If you are the kind of person who thinks people should not drop their prices just because the compitition is, thats just fine, you will just join the ranks of many breeders who hold on to their snakes year after year as they drop in price, all the while, the rest of us are spending that money on diversifying our collections. You will have 30 pastels... I will have 3 pied pastels insted. Is it still a fuzzy picture? I would say you need to take some business classes... they go into depth on this subject in economics classes. Unlike most markets, tha ball python market is REALLY easy to predict (without figuring in new morphs). You know how many of a given morph are going to be produced. You can expect every year the population of each morph will go up by about x^3 where x is a co-dom or dom morph, and y^2 where y is a recessive morph.
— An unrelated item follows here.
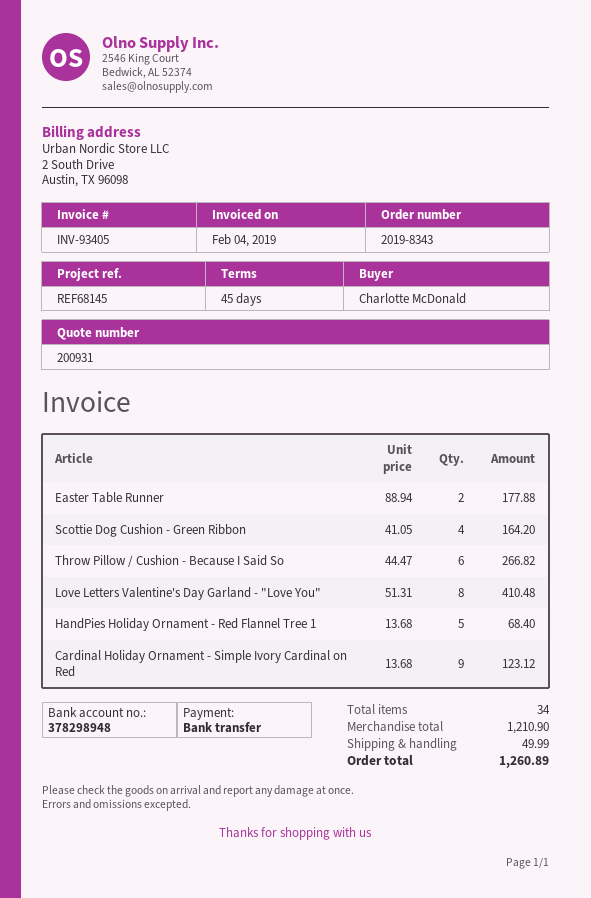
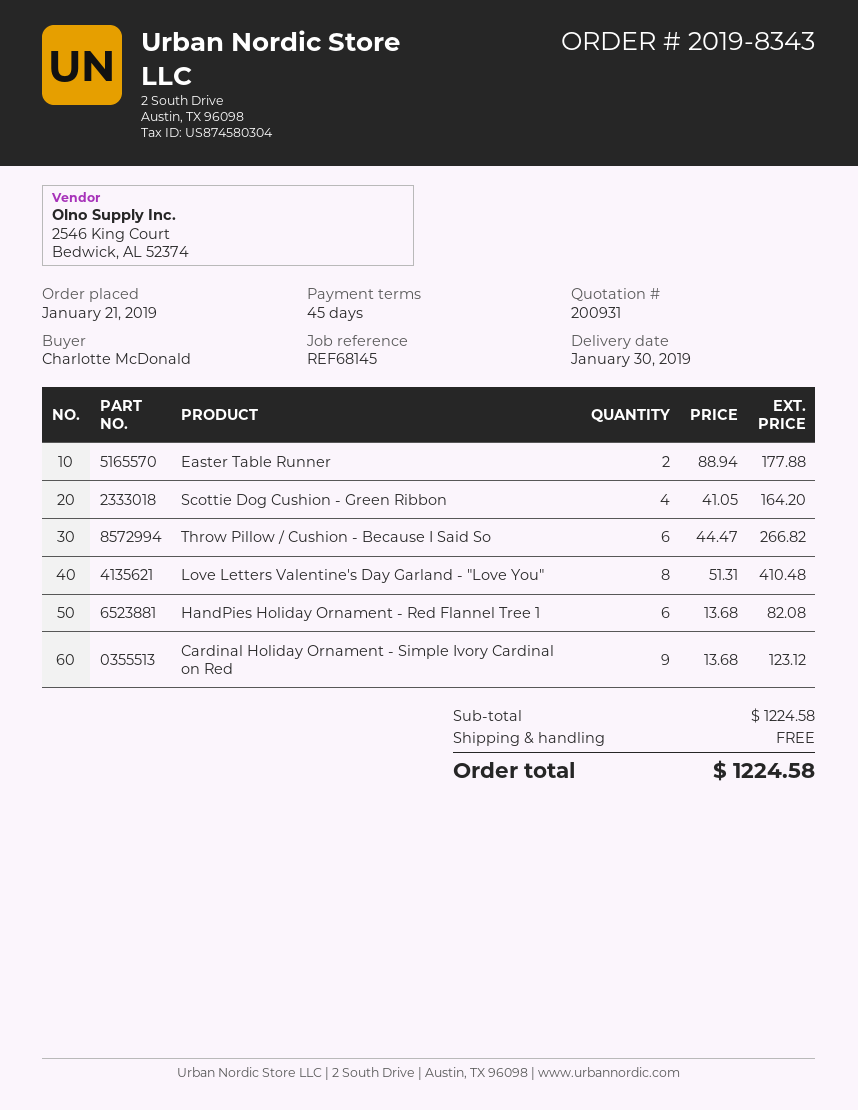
HandPies Holiday Ornament - Red Flannel Tree 1: 5 x 13.68 = 68.40 -> 6 x 13.68 = 82.08
subtotal: 1210.90 -> 1224.58
shipping: 49.99 -> 0.00
total: 1260.89 -> 1224.58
These are made up figures, I am sure you could get it almost to a T if you have all the figures, but I dont... I can just watch the classifieds. I make a copy of them all once a week on CD... so if I wounder what the price and suppy of a morph was last year at this time, I just pop in my CD and look. Once you have several years of this data, its not real hard to figure out what beat everyone dances by.
The only way the price will ever rise on a morph will be if some hidden genetics are found. In other markets prices will rise because of many factors, the biggest being hard to get resources and labor problems. You are not going to ever see this in ball pythons... so sell while you can get what you can.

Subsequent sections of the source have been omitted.